What is the difference between XML formatting and XML validation?
Formatting adds indentation and line breaks to make XML readable. Validation checks whether the document conforms to a schema (XSD, DTD, or RelaxNG). A document can be well-formed but invalid against its schema. Use this formatter for readability and the XML Validator tool for schema compliance.
Can I format XML with namespaces?
Yes. The browser's DOMParser handles XML namespaces natively. Namespace prefixes, default namespace declarations (xmlns), and qualified attribute names are all preserved during formatting. The formatter does not add, remove, or rename any namespace bindings.
How large of an XML file can I format in the browser?
Browser-based formatting works well for documents up to roughly 10 MB. Beyond that, the DOM tree consumes significant memory and the UI may become unresponsive. For very large files, use a CLI tool like xmllint --format, which processes XML as a stream.
Why does my formatted XML have an XML declaration added?

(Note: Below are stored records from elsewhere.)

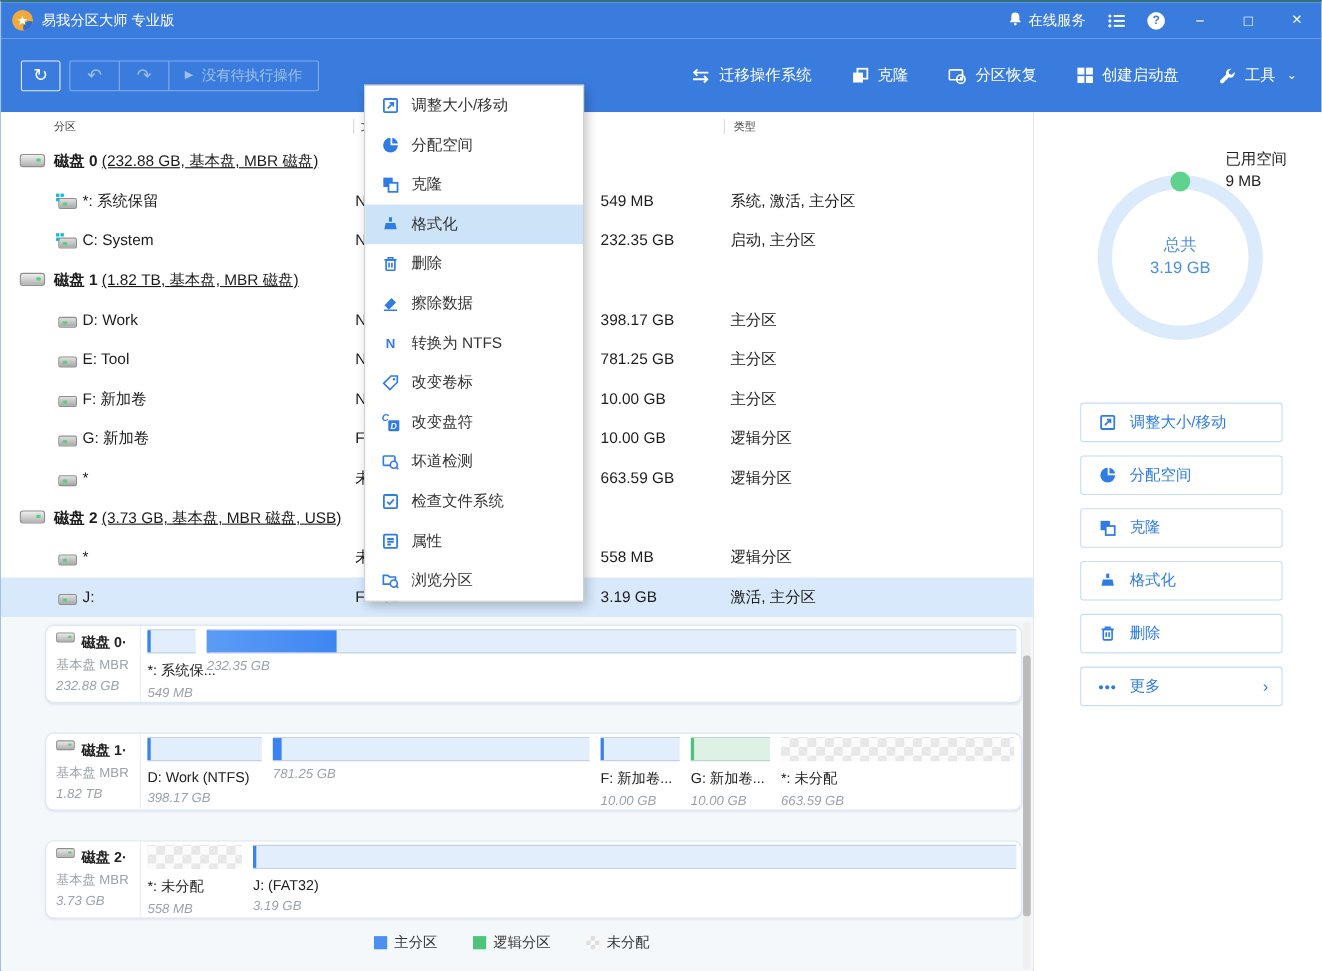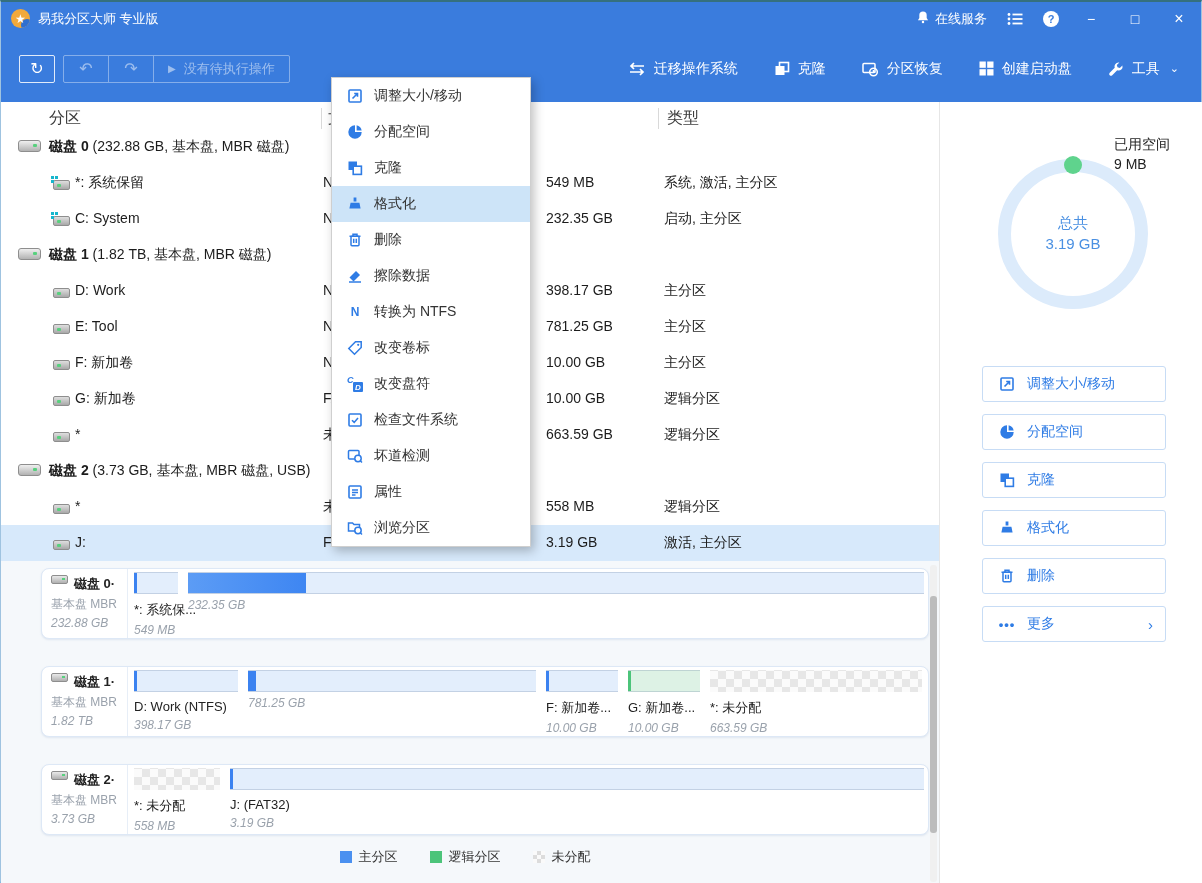"分区" .thead { font-size: 16px -> 10px }
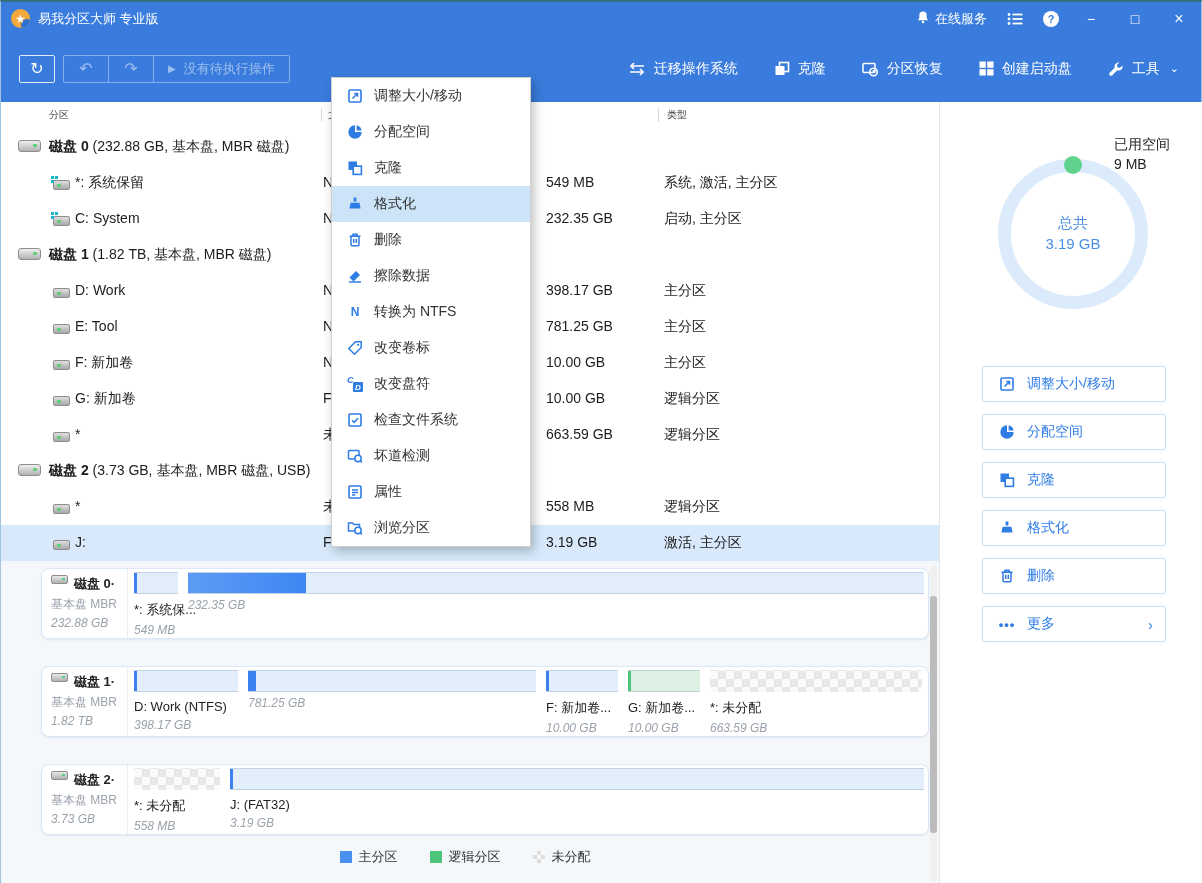"(232.88 GB, 基本盘, MBR 磁盘)" .c-info { text-decoration: none -> underline }
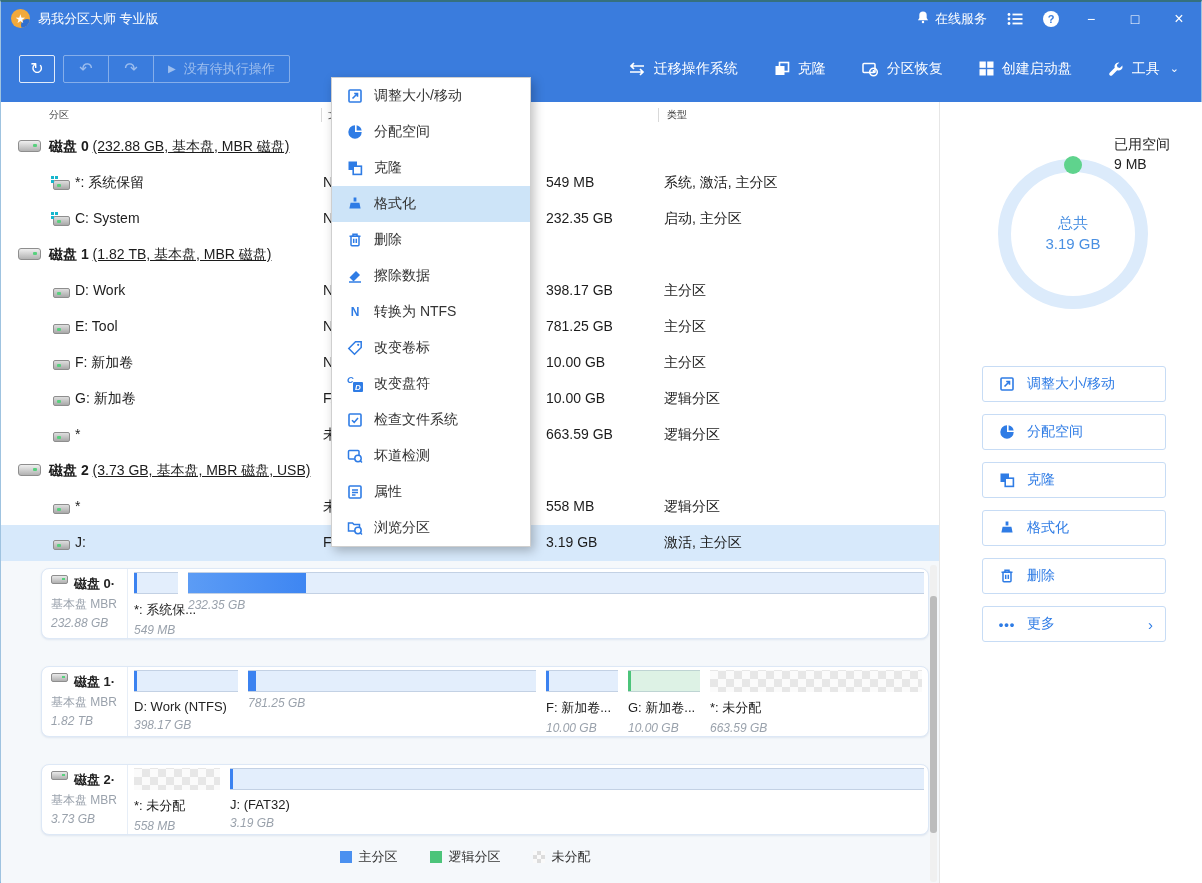"检查文件系统" div.mi { order: before "坏道检测" -> after "坏道检测" }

Some formatters prepend <?xml version="1.0"?> when serializing the DOM tree. This declaration is optional in XML 1.0 when the encoding is UTF-8. If you do not want it, remove the first line from the output. The declaration does not affect parsing by any conforming XML processor.
Is XML formatting the same as XML minification?
They are opposite operations. Formatting adds whitespace to improve readability. Minification removes all non-essential whitespace to reduce file size. Both operations are lossless with respect to the XML infoset. If you need to minify XML, use the XML Minifier tool.
What is the difference between XML and HTML formatting?
XML is strict: every tag must be closed, attribute values must be quoted, and the document must have exactly one root element. HTML (specifically HTML5) is lenient: optional closing tags, unquoted attributes, and void elements like &lt;br&gt; are all valid. An XML formatter will reject invalid XML, while an HTML formatter tolerates syntax that XML would not allow.